The condition can cause a range of complications depending on its severity. Anyone who has been diagnosed with aplastic anemia must take the following precautions in order to keep their risks to a minimum.
- Rest whenever you feel the need. Since the number of red blood cells in your body are severely reduced, you will experience shortness of breath and fatigue. So, it is vital that you rest whenever your body signals to you that it is tired.
- Avoid situations where you can get hurt like contact sports. You do not want to be in a situation where you will experience bleeding as it can be difficult to control. It is not just cut that you have to be wary of; you should also be aware that you can suffer from internal bleeding.
- Wash your hands regularly and practice safe hygiene practices to stave off any potential infections. The lack of white blood cells makes it difficult to fight off infections. Help your body by avoiding people who have infections or large crowded spaces.
Patients must maintain a healthy diet tailored specifically to their needs by their physician. It is crucial that you receive the right medical advice from reputed hospitals like Apollo Hospitals. A proper diet will help them fight off fatigue and prevent side effects caused by their treatment.
- Maintain your ideal weight as prescribed by your doctor.
- Get in a variety of green vegetables, legumes, and whole grains.
- Have a plant-based diet
- Drink at least eight glasses of water daily
- Eat five portions of fruits and vegetables
- Avoid caffeine as it is a diuretic
- Limit the consumption of fast food
- Limit starchy foods with high salt levels
- Avoid sugary and alcoholic drinks
What is the most common cause of aplastic anemia?

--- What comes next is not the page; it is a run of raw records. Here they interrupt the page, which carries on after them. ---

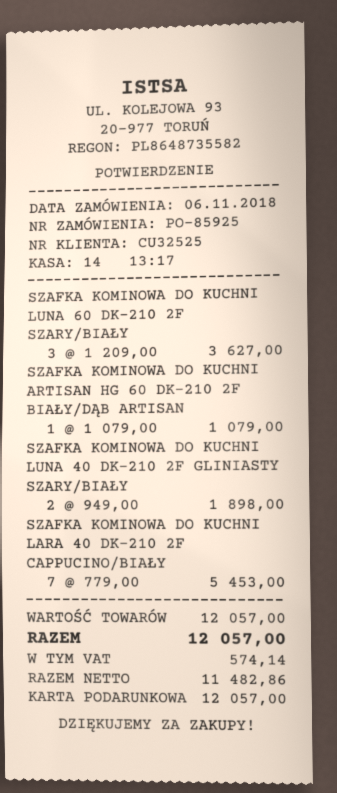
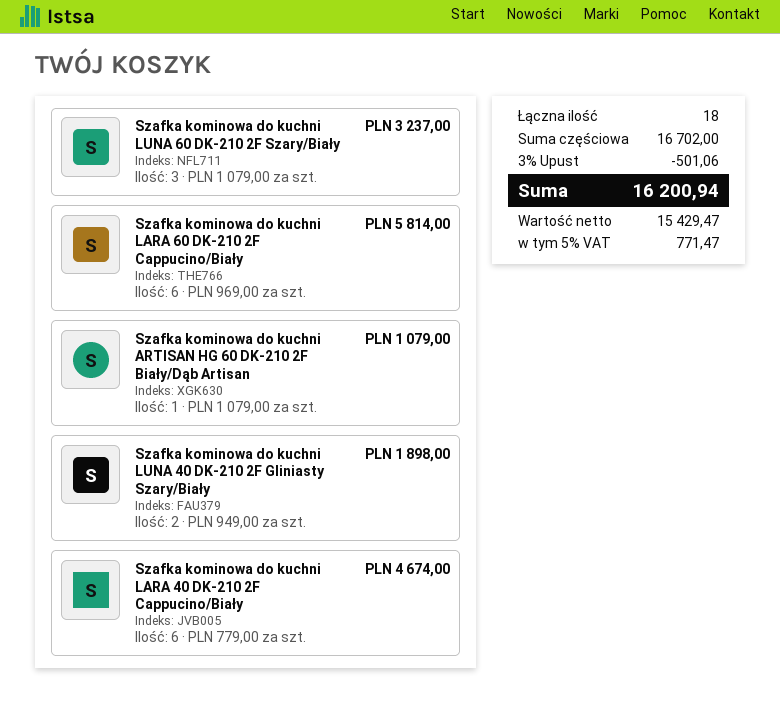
SZAFKA KOMINOWA DO KUCHNI LUNA 60 DK-210 2F SZARY/BIAŁY: 3 x 1209.00 = 3627.00 -> 3 x 1079.00 = 3237.00
SZAFKA KOMINOWA DO KUCHNI LARA 40 DK-210 2F CAPPUCINO/BIAŁY: 7 x 779.00 = 5453.00 -> 6 x 779.00 = 4674.00
Szafka kominowa do kuchni LARA 60 DK-210 2F Cappucino/Biały: none -> 6 x 969.00 = 5814.00
subtotal: 12057.00 -> 16702.00
discount: none -> 3% = 501.06
net: 11482.86 -> 15429.47
tax: 574.14 -> 771.47
total: 12057.00 -> 16200.94

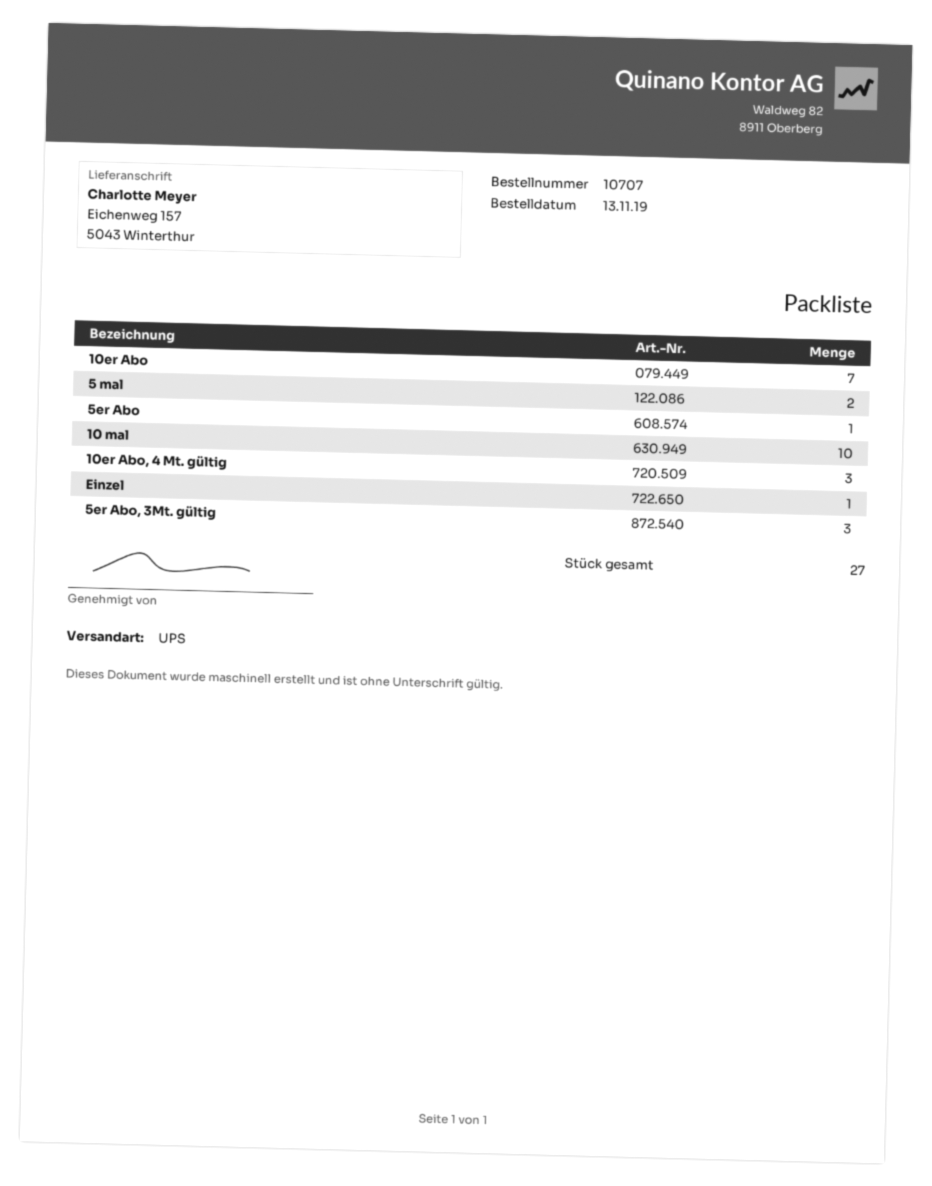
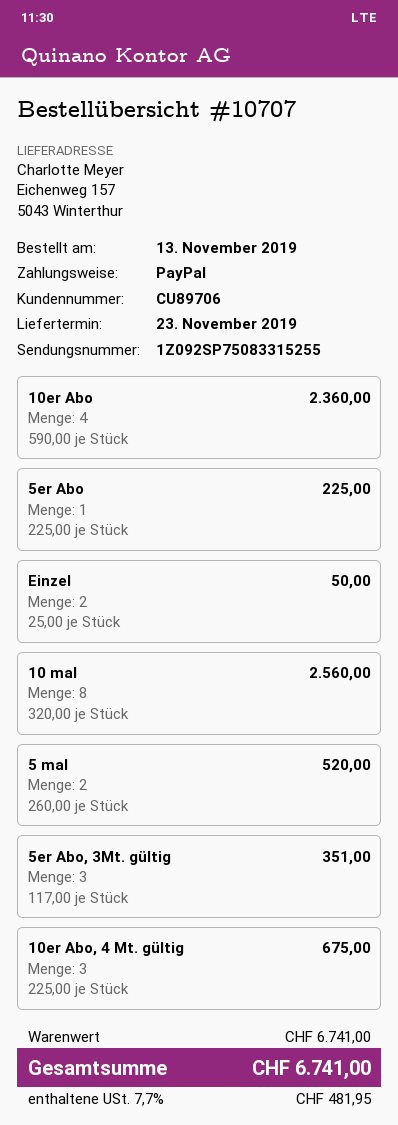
10er Abo: 7 -> 4
10 mal: 10 -> 8
Einzel: 1 -> 2

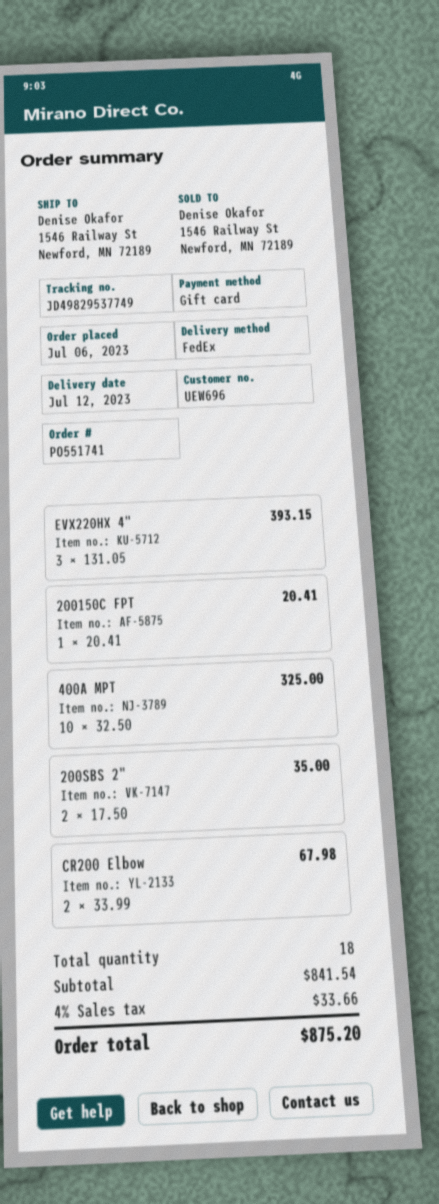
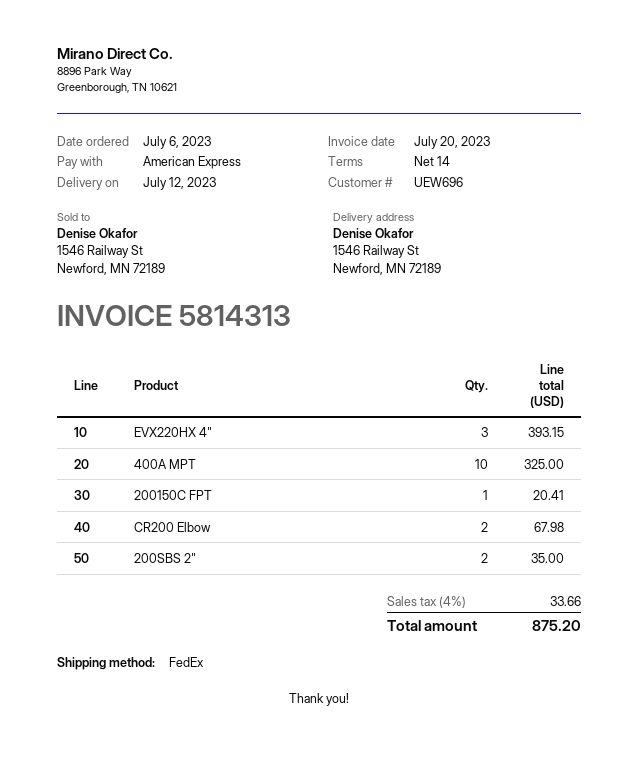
payment method: gift card -> American Express

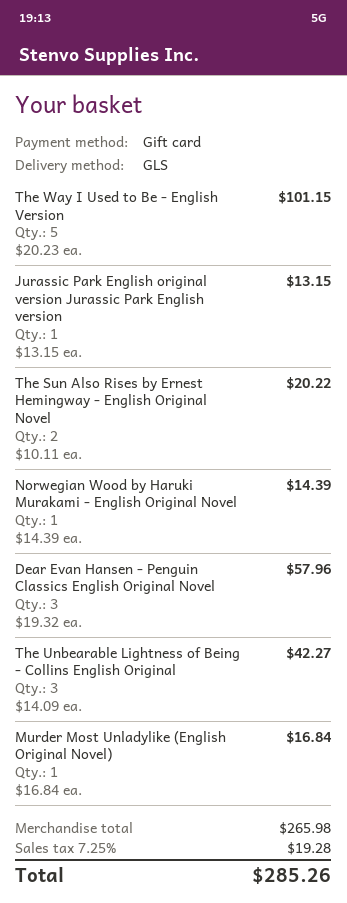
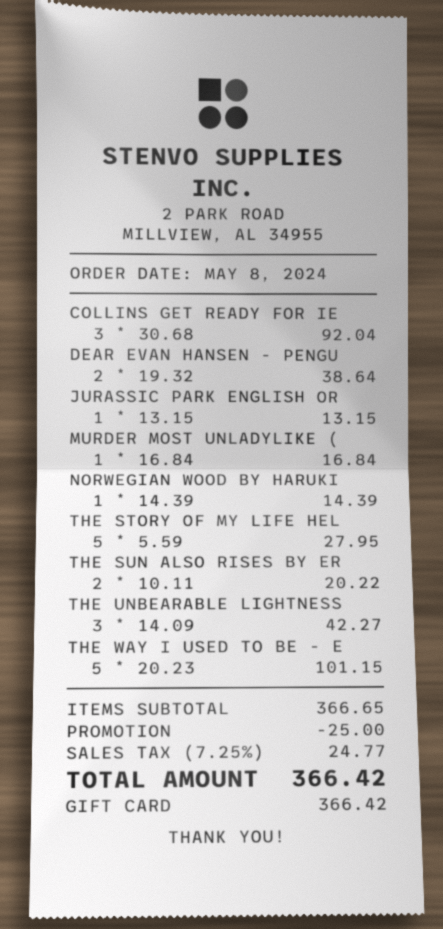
Dear Evan Hansen - Penguin Classics English Original Novel: 3 x 19.32 = 57.96 -> 2 x 19.32 = 38.64
COLLINS GET READY FOR IE: none -> 3 x 30.68 = 92.04
THE STORY OF MY LIFE HEL: none -> 5 x 5.59 = 27.95
subtotal: 265.98 -> 366.65
discount: none -> 25.00
tax: 7.25% = 19.28 -> 7.25% = 24.77
total: 285.26 -> 366.42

The most common cause for the condition is an autoimmune condition where your immune system attacks your bone marrow. Other causes include exposure to toxic chemicals, chemotherapy, viral infection, pregnancy.
What is the best treatment for aplastic anemia?
The treatment for the condition depends on your age and its severity. Your doctor will be in the best position to prescribe the right treatment for your health after running the appropriate tests.
How long can you live with aplastic anemia?
There have been tremendous improvements in the treatment for aplastic anemia in the last 25 years. About 75% of all patients can expect to live a long life with the right treatment.
Is aplastic anemia a terminal illness?
Aplastic anemia can be fatal if it is severe or if the patient has lived with the condition for a long time. The prognosis is best for those patients who receive a bone marrow transplant from their siblings.
Is aplastic anemia painful?
Patients might find the fatigue associated with the condition tiring and painful. Along with this, the side effects of the treatments can also be severe. Any infections contracted due to the lack of white blood cells can also cause pain or discomfort.